Problem requirements:
Each entry is to be retyped exactly as it appears. Leave the images out.

====================

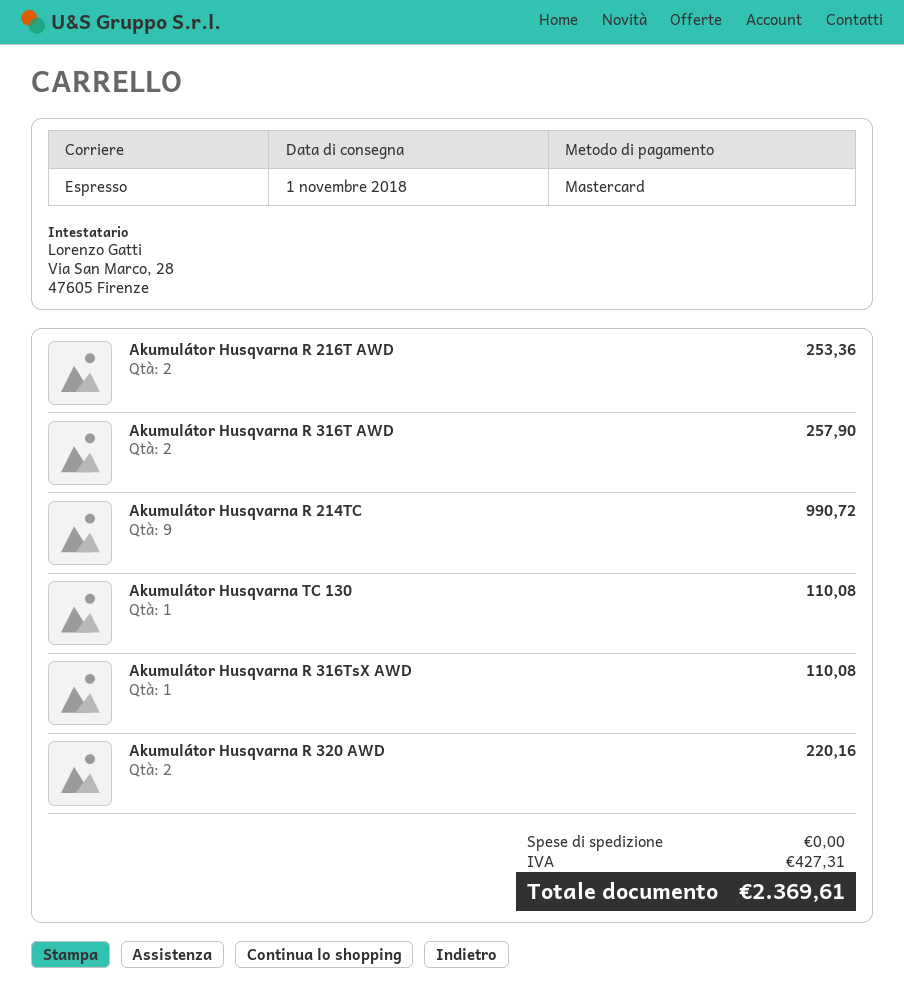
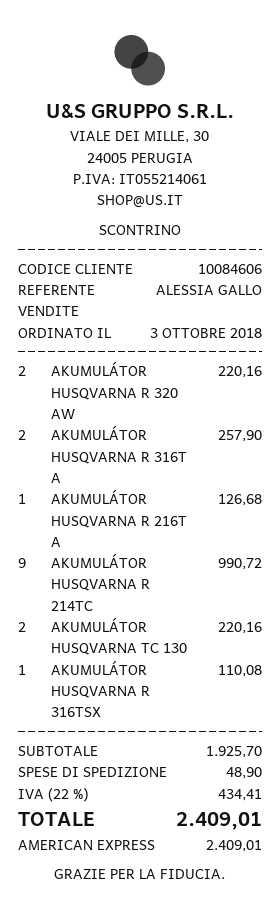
payment method: Mastercard -> American Express
Akumulátor Husqvarna R 216T AWD: 2 for 253.36 -> 1 for 126.68
Akumulátor Husqvarna TC 130: 1 for 110.08 -> 2 for 220.16
shipping: 0.00 -> 48.90
tax: 427.31 -> 434.41
total: 2369.61 -> 2409.01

====================

Solution for this exercise:
payment method: Mastercard -> American Express
Akumulátor Husqvarna R 216T AWD: 2 for 253.36 -> 1 for 126.68
Akumulátor Husqvarna TC 130: 1 for 110.08 -> 2 for 220.16
shipping: 0.00 -> 48.90
tax: 427.31 -> 434.41
total: 2369.61 -> 2409.01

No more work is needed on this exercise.